**What you have to do:**
Write out the data exactly, please, and omit the pictures.

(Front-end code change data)
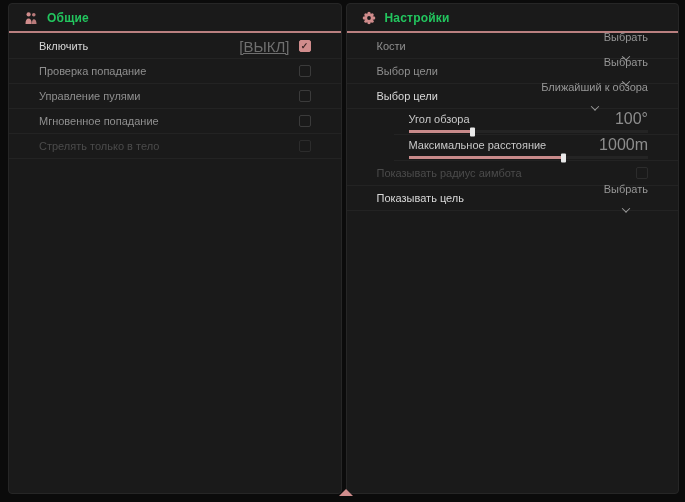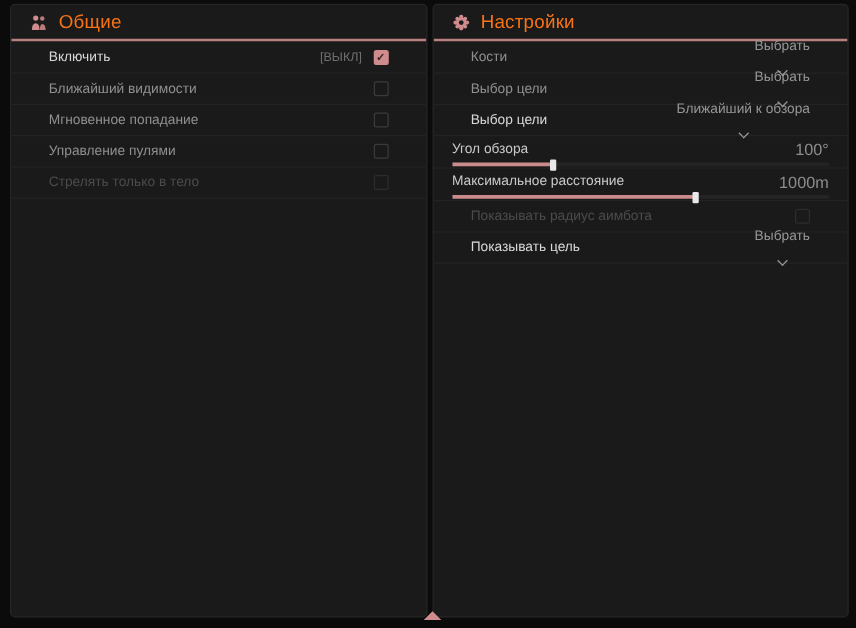--- a/index.html
+++ b/index.html
@@ -23,43 +23,43 @@
     overflow: hidden;
   }
   .panel-header {
     height: 27px;
     display: flex;
     align-items: center;
     gap: 9px;
     padding: 0 15px;
   }
   .panel-title {
-    color: #f97316;
-    font-size: 15px;
-    font-weight: normal;
+    color: #22c55e;
+    font-size: 12px;
+    font-weight: bold;
     letter-spacing: 0.2px;
   }
   .accent-divider {
     height: 2px;
     background: #b98080;
   }
   .rows { padding-top: 1px; }
   .row {
     height: 25px;
     display: flex;
     align-items: center;
     justify-content: space-between;
     padding: 0 30px;
     border-bottom: 1px solid #232323;
   }
   .row-label { color: #8f8f8f; font-size: 11px; }
   .row.active .row-label { color: #d8d8d8; }
   .row.disabled .row-label { color: #4b4b4b; }
   .row-right { display: flex; align-items: center; gap: 9px; }
-  .hotkey { color: #6f6f6f; font-size: 10px; }
+  .hotkey { color: #6f6f6f; font-size: 15px; text-decoration: underline; }
   .checkbox {
     width: 12px; height: 12px;
     border-radius: 2px;
     border: 1px solid #3b3b3b;
     display: flex; align-items: center; justify-content: center;
     font-size: 9px; line-height: 1;
     color: transparent;
   }
   .checkbox.checked {
     background: #d08c8c;
@@ -75,29 +75,30 @@
     flex-direction: column;
   }
   .chevron {
     width: 6px; height: 6px;
     border-right: 1.5px solid #9a9a9a;
     border-bottom: 1.5px solid #9a9a9a;
     transform: rotate(45deg) translate(-1px,-1px);
   }
   .slider-row {
     height: 26px;
-    padding: 3px 15px 0 15px;
+    padding: 3px 30px 0 15px;
     border-bottom: 1px solid #232323;
+    margin-left: 47px;
   }
   .slider-top {
     display: flex; align-items: center; justify-content: space-between;
     height: 14px;
   }
   .slider-row .row-label { color: #c9c9c9; }
-  .slider-value { color: #8d8d8d; font-size: 13px; }
+  .slider-value { color: #8d8d8d; font-size: 16px; }
   .slider-track {
     margin-top: 4px;
     height: 3px;
     background: #242424;
     position: relative;
   }
   .slider-fill {
     height: 100%;
     background: #c98b8b;
     position: relative;
@@ -138,29 +139,29 @@
     <div class="accent-divider"></div>
     <div class="rows">
       <div class="row active">
         <span class="row-label">Включить</span>
         <span class="row-right">
           <span class="hotkey">[ВЫКЛ]</span>
           <span class="checkbox checked">✓</span>
         </span>
       </div>
       <div class="row">
-        <span class="row-label">Ближайший видимости</span>
+        <span class="row-label">Проверка попадание</span>
+        <span class="checkbox"></span>
+      </div>
+      <div class="row">
+        <span class="row-label">Управление пулями</span>
         <span class="checkbox"></span>
       </div>
       <div class="row">
         <span class="row-label">Мгновенное попадание</span>
-        <span class="checkbox"></span>
-      </div>
-      <div class="row">
-        <span class="row-label">Управление пулями</span>
         <span class="checkbox"></span>
       </div>
       <div class="row disabled">
         <span class="row-label">Стрелять только в тело</span>
         <span class="checkbox"></span>
       </div>
     </div>
   </div>
 
   <div class="panel">

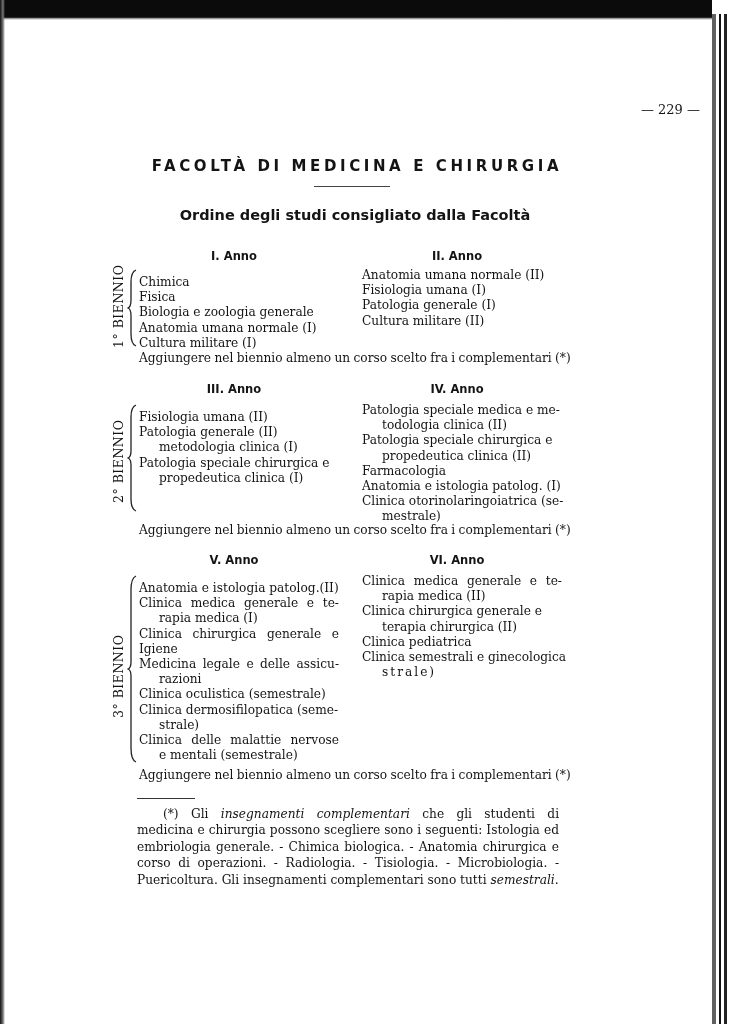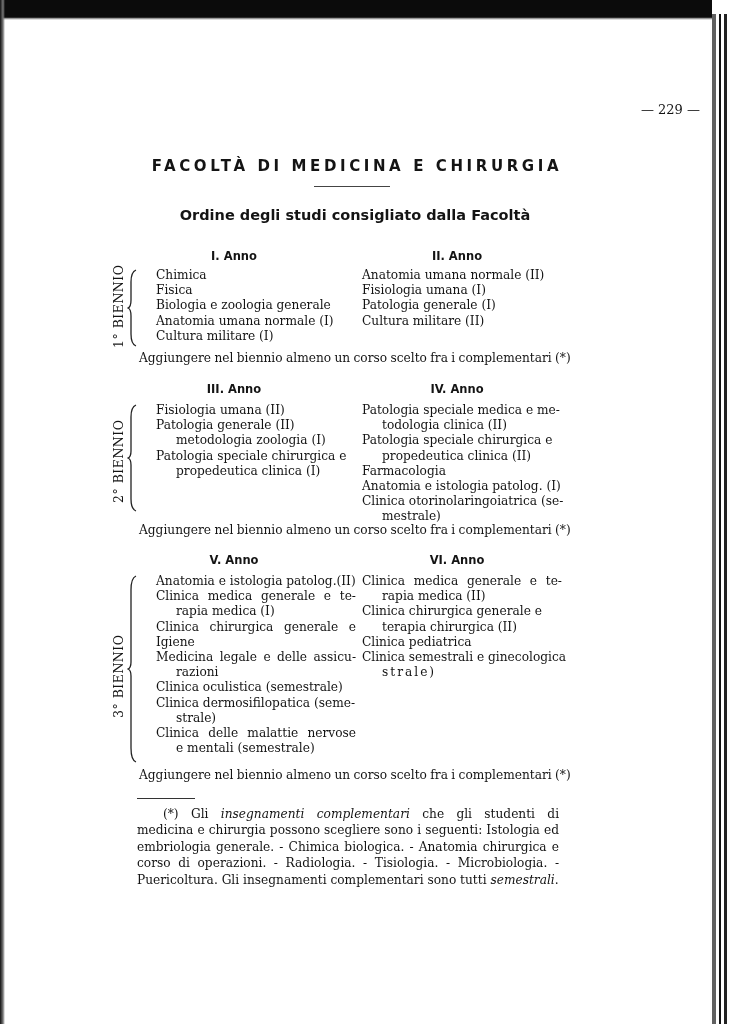--- a/index.html
+++ b/index.html
@@ -31,21 +31,21 @@
   }
 
   .year-head {
     position: absolute; font-family: "DejaVu Sans", "Liberation Sans", sans-serif;
     font-weight: bold; font-size: 11.5px; text-align: center; width: 200px;
   }
   .col { position: absolute; font-size: 12.2px; line-height: 15.2px; }
   .col .it { white-space: nowrap; }
   .col .cont { padding-left: 20px; }
   .col.justify .it.full { text-align: justify; text-align-last: justify; }
-  .left-col { left: 156px; width: 200px; }
+  .left-col { left: 139px; width: 200px; margin-top: 7px; }
   .right-col { left: 362px; width: 200px; }
 
   .biennio {
     position: absolute; font-size: 12.5px; letter-spacing: 0.5px;
     transform: rotate(-90deg); transform-origin: left top; white-space: nowrap;
   }
   .brace { position: absolute; }
   .add-line { position: absolute; left: 139px; font-size: 12.2px; white-space: nowrap; word-spacing: -0.5px; }
 
   .foot-rule { position: absolute; left: 137px; top: 798px; width: 58px; border-top: 1px solid #333; }
@@ -96,21 +96,21 @@
 <div class="year-head" style="left:357px;top:382px;">IV. Anno</div>
 
 <div class="biennio" style="left:111px;top:503px;">2° BIENNIO</div>
 <svg class="brace" style="left:127px;top:403px;" width="12" height="110">
   <path d="M9 2 Q4 4 4 14 L4 48 Q4 54 1 55 Q4 56 4 62 L4 96 Q4 106 9 108" fill="none" stroke="#222" stroke-width="1.3"></path>
 </svg>
 
 <div class="col left-col justify" style="top:403px;">
   <div class="it">Fisiologia umana (II)</div>
   <div class="it">Patologia generale (II)</div>
-  <div class="it cont">metodologia zoologia (I)</div>
+  <div class="it cont">metodologia clinica (I)</div>
   <div class="it">Patologia speciale chirurgica e</div>
   <div class="it cont">propedeutica clinica (I)</div>
 </div>
 <div class="col right-col" style="top:403px;">
   <div class="it">Patologia speciale medica e me-</div>
   <div class="it cont">todologia clinica (II)</div>
   <div class="it">Patologia speciale chirurgica e</div>
   <div class="it cont">propedeutica clinica (II)</div>
   <div class="it">Farmacologia</div>
   <div class="it">Anatomia e istologia patolog. (I)</div>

**Output of the exercise:**
--- a/index.html
+++ b/index.html
@@ -23,43 +23,43 @@
     overflow: hidden;
   }
   .panel-header {
     height: 27px;
     display: flex;
     align-items: center;
     gap: 9px;
     padding: 0 15px;
   }
   .panel-title {
-    color: #f97316;
-    font-size: 15px;
-    font-weight: normal;
+    color: #22c55e;
+    font-size: 12px;
+    font-weight: bold;
     letter-spacing: 0.2px;
   }
   .accent-divider {
     height: 2px;
     background: #b98080;
   }
   .rows { padding-top: 1px; }
   .row {
     height: 25px;
     display: flex;
     align-items: center;
     justify-content: space-between;
     padding: 0 30px;
     border-bottom: 1px solid #232323;
   }
   .row-label { color: #8f8f8f; font-size: 11px; }
   .row.active .row-label { color: #d8d8d8; }
   .row.disabled .row-label { color: #4b4b4b; }
   .row-right { display: flex; align-items: center; gap: 9px; }
-  .hotkey { color: #6f6f6f; font-size: 10px; }
+  .hotkey { color: #6f6f6f; font-size: 15px; text-decoration: underline; }
   .checkbox {
     width: 12px; height: 12px;
     border-radius: 2px;
     border: 1px solid #3b3b3b;
     display: flex; align-items: center; justify-content: center;
     font-size: 9px; line-height: 1;
     color: transparent;
   }
   .checkbox.checked {
     background: #d08c8c;
@@ -75,29 +75,30 @@
     flex-direction: column;
   }
   .chevron {
     width: 6px; height: 6px;
     border-right: 1.5px solid #9a9a9a;
     border-bottom: 1.5px solid #9a9a9a;
     transform: rotate(45deg) translate(-1px,-1px);
   }
   .slider-row {
     height: 26px;
-    padding: 3px 15px 0 15px;
+    padding: 3px 30px 0 15px;
     border-bottom: 1px solid #232323;
+    margin-left: 47px;
   }
   .slider-top {
     display: flex; align-items: center; justify-content: space-between;
     height: 14px;
   }
   .slider-row .row-label { color: #c9c9c9; }
-  .slider-value { color: #8d8d8d; font-size: 13px; }
+  .slider-value { color: #8d8d8d; font-size: 16px; }
   .slider-track {
     margin-top: 4px;
     height: 3px;
     background: #242424;
     position: relative;
   }
   .slider-fill {
     height: 100%;
     background: #c98b8b;
     position: relative;
@@ -138,29 +139,29 @@
     <div class="accent-divider"></div>
     <div class="rows">
       <div class="row active">
         <span class="row-label">Включить</span>
         <span class="row-right">
           <span class="hotkey">[ВЫКЛ]</span>
           <span class="checkbox checked">✓</span>
         </span>
       </div>
       <div class="row">
-        <span class="row-label">Ближайший видимости</span>
+        <span class="row-label">Проверка попадание</span>
+        <span class="checkbox"></span>
+      </div>
+      <div class="row">
+        <span class="row-label">Управление пулями</span>
         <span class="checkbox"></span>
       </div>
       <div class="row">
         <span class="row-label">Мгновенное попадание</span>
-        <span class="checkbox"></span>
-      </div>
-      <div class="row">
-        <span class="row-label">Управление пулями</span>
         <span class="checkbox"></span>
       </div>
       <div class="row disabled">
         <span class="row-label">Стрелять только в тело</span>
         <span class="checkbox"></span>
       </div>
     </div>
   </div>
 
   <div class="panel">

--- a/index.html
+++ b/index.html
@@ -31,21 +31,21 @@
   }
 
   .year-head {
     position: absolute; font-family: "DejaVu Sans", "Liberation Sans", sans-serif;
     font-weight: bold; font-size: 11.5px; text-align: center; width: 200px;
   }
   .col { position: absolute; font-size: 12.2px; line-height: 15.2px; }
   .col .it { white-space: nowrap; }
   .col .cont { padding-left: 20px; }
   .col.justify .it.full { text-align: justify; text-align-last: justify; }
-  .left-col { left: 156px; width: 200px; }
+  .left-col { left: 139px; width: 200px; margin-top: 7px; }
   .right-col { left: 362px; width: 200px; }
 
   .biennio {
     position: absolute; font-size: 12.5px; letter-spacing: 0.5px;
     transform: rotate(-90deg); transform-origin: left top; white-space: nowrap;
   }
   .brace { position: absolute; }
   .add-line { position: absolute; left: 139px; font-size: 12.2px; white-space: nowrap; word-spacing: -0.5px; }
 
   .foot-rule { position: absolute; left: 137px; top: 798px; width: 58px; border-top: 1px solid #333; }
@@ -96,21 +96,21 @@
 <div class="year-head" style="left:357px;top:382px;">IV. Anno</div>
 
 <div class="biennio" style="left:111px;top:503px;">2° BIENNIO</div>
 <svg class="brace" style="left:127px;top:403px;" width="12" height="110">
   <path d="M9 2 Q4 4 4 14 L4 48 Q4 54 1 55 Q4 56 4 62 L4 96 Q4 106 9 108" fill="none" stroke="#222" stroke-width="1.3"></path>
 </svg>
 
 <div class="col left-col justify" style="top:403px;">
   <div class="it">Fisiologia umana (II)</div>
   <div class="it">Patologia generale (II)</div>
-  <div class="it cont">metodologia zoologia (I)</div>
+  <div class="it cont">metodologia clinica (I)</div>
   <div class="it">Patologia speciale chirurgica e</div>
   <div class="it cont">propedeutica clinica (I)</div>
 </div>
 <div class="col right-col" style="top:403px;">
   <div class="it">Patologia speciale medica e me-</div>
   <div class="it cont">todologia clinica (II)</div>
   <div class="it">Patologia speciale chirurgica e</div>
   <div class="it cont">propedeutica clinica (II)</div>
   <div class="it">Farmacologia</div>
   <div class="it">Anatomia e istologia patolog. (I)</div>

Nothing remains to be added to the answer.